Given two equal-magnitude fields \(E_0\) making an angle \(60^\circ=\dfrac{\pi}{3}\) with each other. We need the magnitude of the resultant \(E\).

<Method 1: Law of Cosines (Parallelogram Law)>
For two vectors \(\vec{E}_1\) and \(\vec{E}_2\) with angle \(\theta\) between them, \[ E=\lVert\vec{E}_1+\vec{E}_2\rVert=\sqrt{E_1^2+E_2^2+2E_1E_2\cos\theta}. \] Here \(E_1=E_2=E_0\) and \(\theta=\dfrac{\pi}{3}\). Hence, \[ E=\sqrt{E_0^2+E_0^2+2E_0E_0\cos\frac{\pi}{3}} =\sqrt{2E_0^2+2E_0^2\cdot\frac{1}{2}} =\sqrt{2E_0^2+E_0^2} =\sqrt{3E_0^2} =\sqrt{3}\,E_0. \] Therefore \(E\approx1.732\,E_0\).

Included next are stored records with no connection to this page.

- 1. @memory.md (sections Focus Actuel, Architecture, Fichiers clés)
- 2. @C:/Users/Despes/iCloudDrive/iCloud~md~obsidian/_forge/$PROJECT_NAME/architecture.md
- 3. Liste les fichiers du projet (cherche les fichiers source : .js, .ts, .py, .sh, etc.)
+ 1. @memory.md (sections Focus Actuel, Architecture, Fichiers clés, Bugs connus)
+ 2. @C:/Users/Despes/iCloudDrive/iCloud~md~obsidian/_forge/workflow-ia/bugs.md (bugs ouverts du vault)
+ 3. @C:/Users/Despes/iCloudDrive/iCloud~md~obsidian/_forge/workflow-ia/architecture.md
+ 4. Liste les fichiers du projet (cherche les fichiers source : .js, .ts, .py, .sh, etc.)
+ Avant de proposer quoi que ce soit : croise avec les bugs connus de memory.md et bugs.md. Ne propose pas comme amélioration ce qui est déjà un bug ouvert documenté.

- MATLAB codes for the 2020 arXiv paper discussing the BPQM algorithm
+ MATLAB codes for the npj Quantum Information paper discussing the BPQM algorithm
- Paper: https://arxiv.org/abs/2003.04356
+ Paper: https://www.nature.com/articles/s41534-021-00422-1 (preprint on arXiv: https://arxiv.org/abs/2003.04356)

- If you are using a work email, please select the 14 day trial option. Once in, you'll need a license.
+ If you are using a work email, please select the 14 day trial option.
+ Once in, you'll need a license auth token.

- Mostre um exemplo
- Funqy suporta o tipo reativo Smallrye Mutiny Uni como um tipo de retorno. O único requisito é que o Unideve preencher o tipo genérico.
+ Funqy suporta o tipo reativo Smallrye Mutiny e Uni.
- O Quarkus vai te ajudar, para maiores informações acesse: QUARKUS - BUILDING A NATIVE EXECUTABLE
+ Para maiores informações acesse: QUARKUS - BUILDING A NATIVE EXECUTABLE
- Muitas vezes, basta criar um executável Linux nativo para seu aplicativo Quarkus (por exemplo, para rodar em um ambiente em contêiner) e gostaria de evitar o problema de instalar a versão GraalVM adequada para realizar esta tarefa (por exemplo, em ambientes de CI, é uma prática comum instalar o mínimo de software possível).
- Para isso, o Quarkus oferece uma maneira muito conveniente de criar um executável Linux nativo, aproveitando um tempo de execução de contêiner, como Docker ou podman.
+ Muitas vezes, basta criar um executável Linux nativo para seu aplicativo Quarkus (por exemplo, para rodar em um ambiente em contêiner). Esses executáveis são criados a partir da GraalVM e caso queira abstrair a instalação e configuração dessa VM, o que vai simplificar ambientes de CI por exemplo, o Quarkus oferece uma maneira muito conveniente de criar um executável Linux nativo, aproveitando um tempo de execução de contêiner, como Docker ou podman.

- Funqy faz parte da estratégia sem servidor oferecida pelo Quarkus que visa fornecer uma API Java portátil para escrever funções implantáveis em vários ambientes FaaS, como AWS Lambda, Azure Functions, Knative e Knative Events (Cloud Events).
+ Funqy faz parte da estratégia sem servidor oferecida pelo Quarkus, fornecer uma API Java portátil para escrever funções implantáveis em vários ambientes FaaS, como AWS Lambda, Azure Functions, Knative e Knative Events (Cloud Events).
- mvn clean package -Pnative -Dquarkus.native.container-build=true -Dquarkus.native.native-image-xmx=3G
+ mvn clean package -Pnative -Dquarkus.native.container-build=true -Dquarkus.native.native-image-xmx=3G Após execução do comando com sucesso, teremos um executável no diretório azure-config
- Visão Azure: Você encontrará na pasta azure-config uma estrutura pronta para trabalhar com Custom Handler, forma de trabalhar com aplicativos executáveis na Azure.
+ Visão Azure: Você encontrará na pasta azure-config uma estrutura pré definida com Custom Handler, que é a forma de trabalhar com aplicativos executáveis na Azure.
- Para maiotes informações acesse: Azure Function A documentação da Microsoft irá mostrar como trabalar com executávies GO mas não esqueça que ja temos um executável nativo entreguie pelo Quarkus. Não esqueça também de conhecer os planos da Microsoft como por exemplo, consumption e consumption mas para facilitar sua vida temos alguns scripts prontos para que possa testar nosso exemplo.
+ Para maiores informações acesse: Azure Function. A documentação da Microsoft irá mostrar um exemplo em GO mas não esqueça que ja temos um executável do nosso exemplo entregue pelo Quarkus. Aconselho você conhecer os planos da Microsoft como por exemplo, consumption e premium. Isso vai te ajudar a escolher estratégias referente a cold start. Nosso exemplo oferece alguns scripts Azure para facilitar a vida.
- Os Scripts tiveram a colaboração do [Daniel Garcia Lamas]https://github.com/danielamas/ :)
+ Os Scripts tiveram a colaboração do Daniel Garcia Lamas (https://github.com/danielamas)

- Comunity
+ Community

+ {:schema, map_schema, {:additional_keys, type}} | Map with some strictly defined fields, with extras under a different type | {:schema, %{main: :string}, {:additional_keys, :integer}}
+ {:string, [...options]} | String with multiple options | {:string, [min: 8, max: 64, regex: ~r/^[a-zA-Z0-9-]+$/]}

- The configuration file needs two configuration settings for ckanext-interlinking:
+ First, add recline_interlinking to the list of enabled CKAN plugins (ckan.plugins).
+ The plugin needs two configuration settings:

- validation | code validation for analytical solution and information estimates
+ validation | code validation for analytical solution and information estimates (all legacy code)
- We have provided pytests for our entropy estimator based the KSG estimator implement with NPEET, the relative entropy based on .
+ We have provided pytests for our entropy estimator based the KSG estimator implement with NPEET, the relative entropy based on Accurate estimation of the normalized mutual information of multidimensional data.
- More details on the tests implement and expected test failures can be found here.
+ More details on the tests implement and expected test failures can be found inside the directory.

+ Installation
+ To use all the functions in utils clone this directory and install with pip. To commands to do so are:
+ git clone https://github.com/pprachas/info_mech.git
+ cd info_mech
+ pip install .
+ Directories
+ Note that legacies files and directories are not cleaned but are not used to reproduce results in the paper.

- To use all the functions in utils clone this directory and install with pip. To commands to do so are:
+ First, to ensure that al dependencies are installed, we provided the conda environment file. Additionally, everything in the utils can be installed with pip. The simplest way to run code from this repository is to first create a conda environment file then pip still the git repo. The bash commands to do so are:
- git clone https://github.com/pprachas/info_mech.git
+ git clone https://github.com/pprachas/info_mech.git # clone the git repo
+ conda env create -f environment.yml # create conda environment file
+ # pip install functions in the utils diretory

<Method 2: Component (Resolution) Method>
Place \(\vec{E}_1\) along the \(x\)-axis: \(\vec{E}_1=\langle E_0,\,0\rangle\). Let \(\vec{E}_2\) make \(60^\circ\) with \(\vec{E}_1\): \[ \vec{E}_2=\langle E_0\cos60^\circ,\,E_0\sin60^\circ\rangle =\left\langle \tfrac{E_0}{2},\,\tfrac{\sqrt{3}}{2}E_0\right\rangle. \] Then \[ \vec{E}=\vec{E}_1+\vec{E}_2 =\left\langle E_0+\tfrac{E_0}{2},\,\tfrac{\sqrt{3}}{2}E_0\right\rangle =\left\langle \tfrac{3E_0}{2},\,\tfrac{\sqrt{3}}{2}E_0\right\rangle. \] Magnitude: \[ E=\sqrt{\left(\tfrac{3E_0}{2}\right)^2+\left(\tfrac{\sqrt{3}}{2}E_0\right)^2} =\sqrt{\tfrac{9E_0^2}{4}+\tfrac{3E_0^2}{4}} =\sqrt{\tfrac{12E_0^2}{4}} =\sqrt{3}\,E_0. \] Direction (optional): the angle \(\phi\) that \(\vec{E}\) makes with \(\vec{E}_1\) satisfies \[ \tan\phi=\frac{E_y}{E_x} =\frac{\tfrac{\sqrt{3}}{2}E_0}{\tfrac{3}{2}E_0} =\frac{\sqrt{3}}{3} \;\Rightarrow\; \phi=30^\circ. \] Thus the resultant has magnitude \(\boxed{\sqrt{3}\,E_0\approx1.73\,E_0}\) and lies \(30^\circ\) from either vector toward the other (bisecting the angle since magnitudes are equal).